How Can You Prevent an Account Takeover?

By understanding how account takeovers happen, you’ll find it easier to adopt prevention measures.

  • Use password best practices. Strengthen your account log-in passwords and follow the latest best-password practices. Longer is stronger: Password strength should be at least 15 characters, where possible. Also, use a unique password for every account; don’t use common or actual words for your passwords; and incorporate a mix of uppercase and lowercase letters, numbers, special characters and symbols.
    Don’t use personal information like your name, age or pet’s name. Be mindful about where you’re using your passwords. Avoid entering them when using unsecured Wi-Fi connections or on computers that don’t belong to you.
  • Use multi-factor authentication. Always select multi-factor authentication (MFA) when given this option in account portals. This security feature requires you to prove your identity in multiple ways. Besides entering your log-in credentials, you may also have to enter a code sent to your device or in an email. When you use MFA, hackers can’t get into your account unless they also have access to these other channels.
  • Be smart to phishing schemes.
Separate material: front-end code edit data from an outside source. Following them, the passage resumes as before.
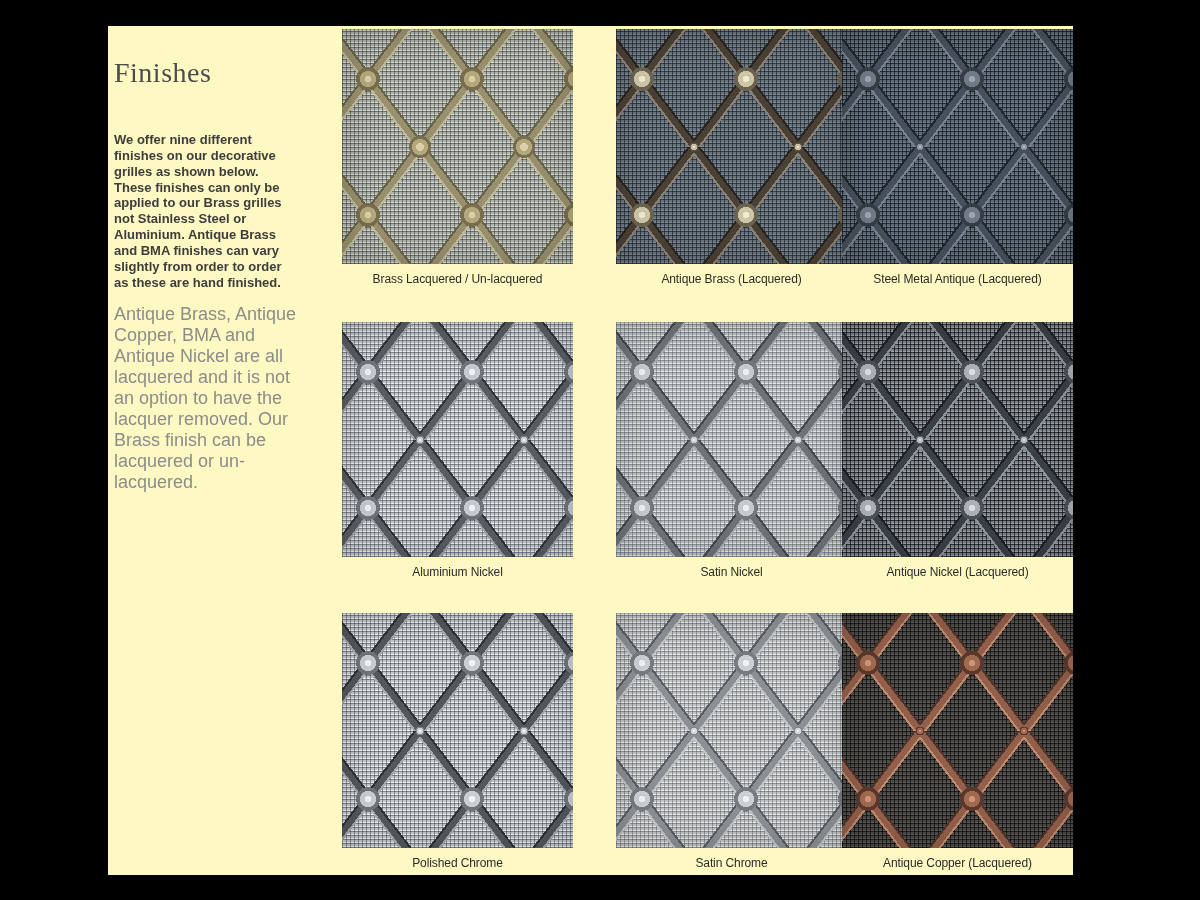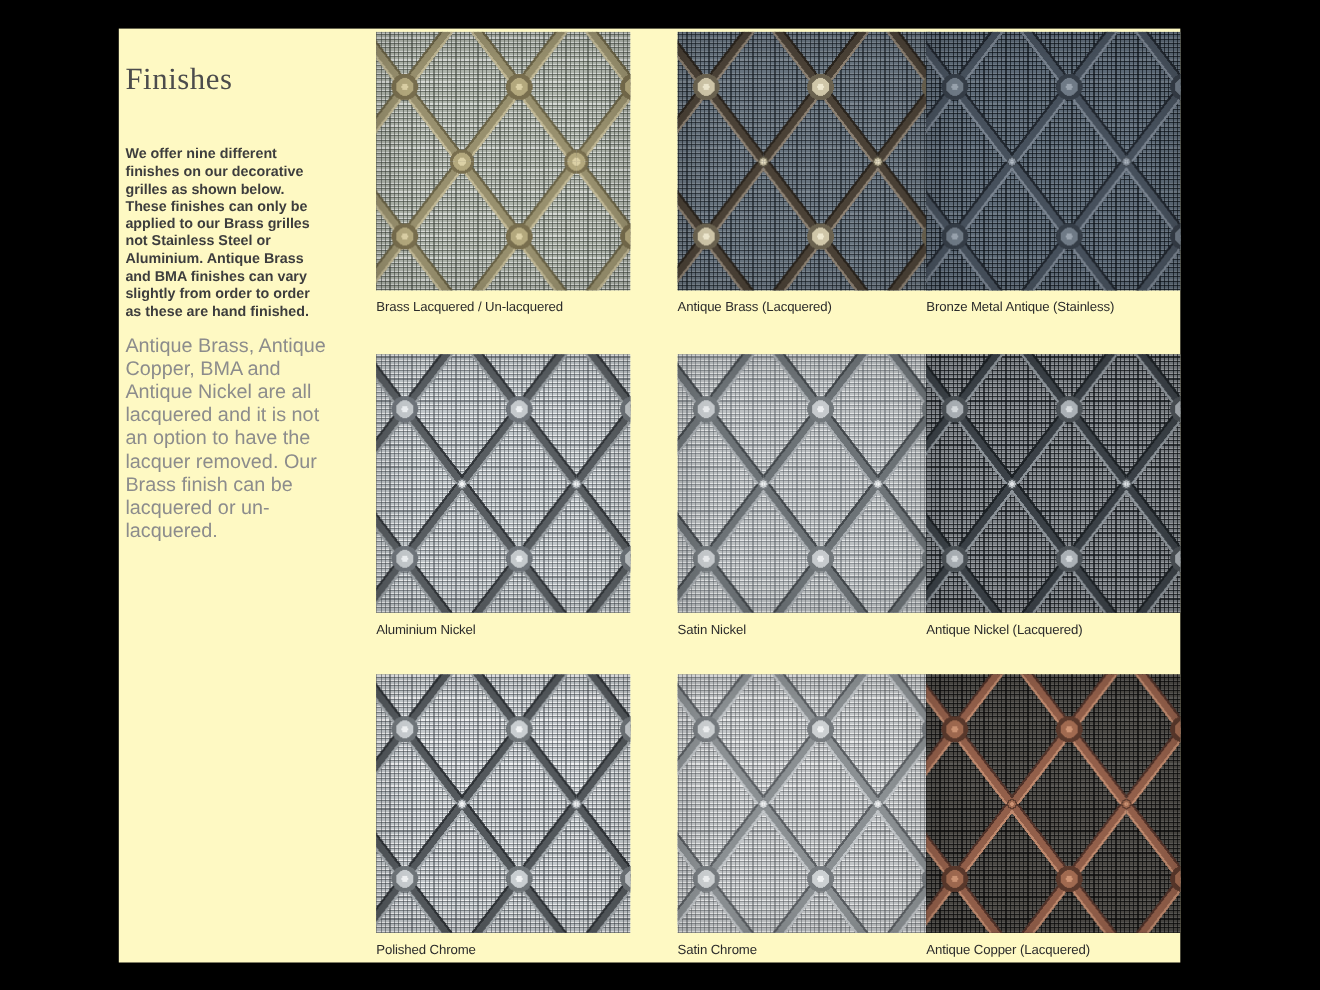--- a/index.html
+++ b/index.html
@@ -51,7 +51,7 @@
   }
   .swatch.dome-all{--stud-r:11px;}
   .caption{
-    margin-top:8px;
+    margin-top:8px;text-align:center;
     font-size:12px;color:#2b2b2b;letter-spacing:-0.1px;
   }
 </style>

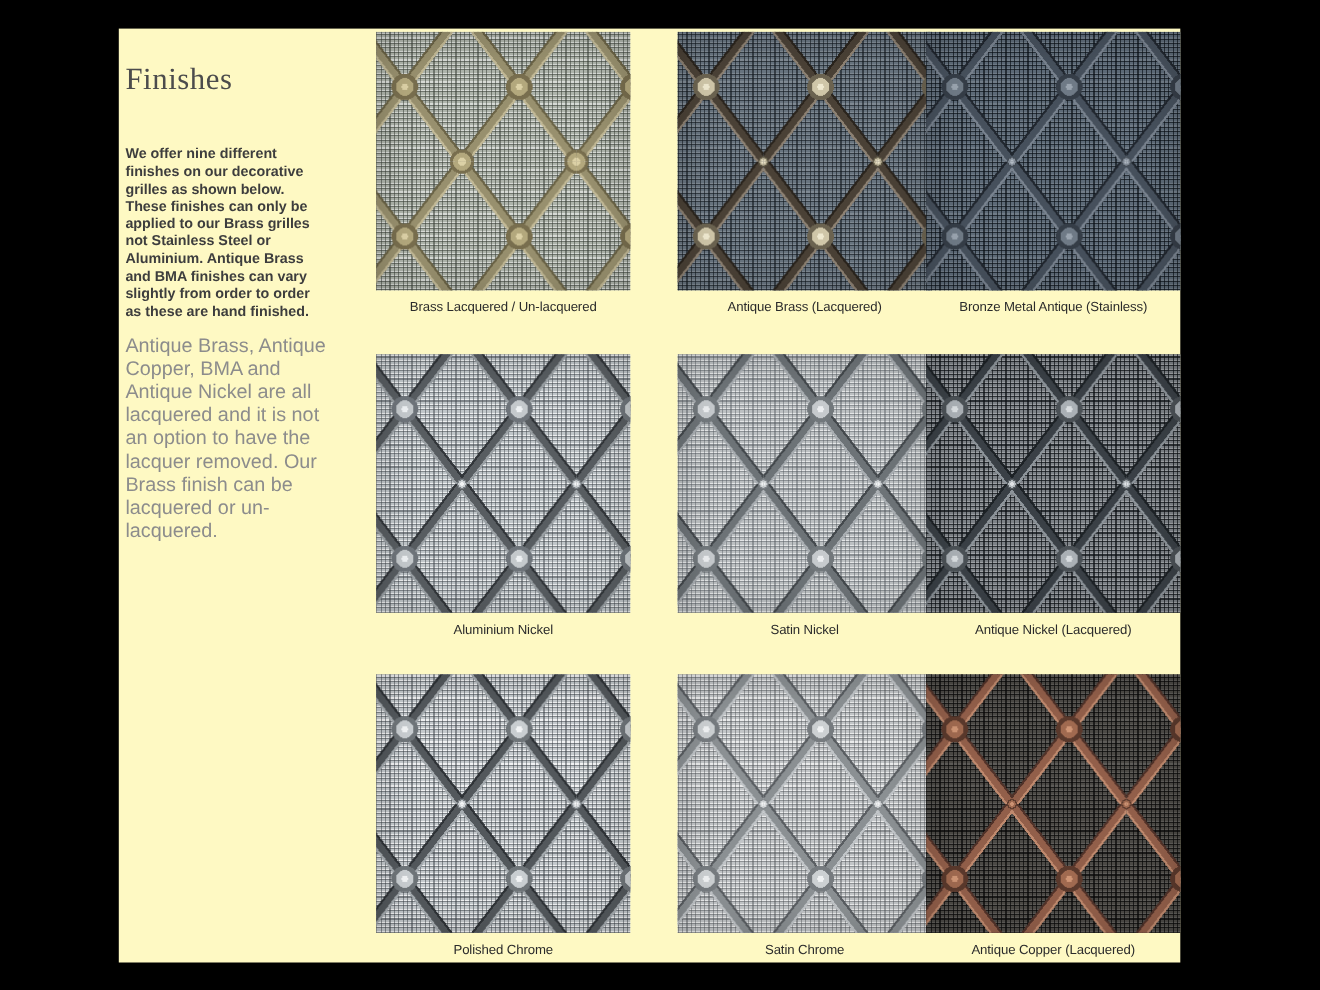--- a/index.html
+++ b/index.html
@@ -78,7 +78,7 @@
     </div>
     <div class="tile r0 c2">
       <div class="swatch" style="--mesh: #5d6a77; --mesh-ln: rgba(8,14,20,0.65); --mesh-hi: rgba(255,255,255,0.12); --bar: #46505c; --bar-hi: #79838f; --bar-dk: #20262e; --ros: #6f7a86; --ros-hi: #9aa4af; --ros-dk: #353d47; --stud: #8a939e; --stud-hi: #b3bbc4; --stud-dk: #444c55;"></div>
-      <div class="caption">Bronze Metal Antique (Stainless)</div>
+      <div class="caption">Steel Metal Antique (Lacquered)</div>
     </div>
 
     <div class="tile r1 c0">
Phishing is the use of emails or phone calls to trick recipients into providing personal or sensitive information that is then used to access their online accounts. Look out for these common telltale signs: emails or phone calls with offers that seem too good to be true, or conversely, threats with urgent requests for information; emails with hyperlinked text that differs from the destination URL; emails with unexpected attachments; and emails from unrecognized senders.
    If you see any of these signs, vet the authenticity of the message before any interaction, and alert your institution through another, previously established channel, such as by calling a known phone number. You might employ spam filters to help reduce phishing emails. And keep in mind that financial institutions are not in the habit of requesting personal information via email or threatening to lock your account if you don’t reply quickly.
  • Stop the skimming. Anytime you swipe a credit or debit card, you risk having your data “skimmed” from your card with the use of card skimmers. One of the biggest targets: card readers at gasoline pumps or on ATM machines.
    Visually inspect card readers before use. Check for signs of tampering, such as unusual wear around the edges, broken security labels, or loose keypads and reader components. With a debit card, consider using it as a credit card instead, if possible. This makes the transaction take longer, since the funds are not directly withdrawn, as in a debit transaction. And because the purchase is routed through credit card networks, rather than debited directly, the transaction may offer additional fraud protection.
  • Stay vigilant. Consider setting up fraud alerts with your institution, so that transactions will be monitored closely. Also, make a habit of reviewing your financial activity or statements regularly—even daily, if possible. This will help you spot unauthorized transactions quickly, ideally while any fraudulent activity is easier to minimize and reverse.

What if an Account Takeover Happens to You?

If you see charges you don’t recognize, can’t access your accounts online or have some other reason to believe an account has been compromised, first alert your financial institution and the Federal Trade Commission, using the IdentityTheft.gov website. Ask that your card or account be frozen.

In most cases, reporting the incident to the FTC eliminates the need to file a police report. But there are some situations when you should alert the police, too, such as if the thief is using your identity during a traffic stop, or when your financial institution specifically asks you to do so.

Certainly, account takeover fraud can be worrisome. But it can be managed. By being aware of the risks, implementing precautions and staying alert to red flags, you’ll build a strong defense against this type of attack.

The information and recommendations contained herein are compiled from sources deemed reliable, but are not represented to be accurate or complete. In providing this information, neither KeyBank nor its affiliates are acting as your agent or is offering any tax, accounting, or legal advice.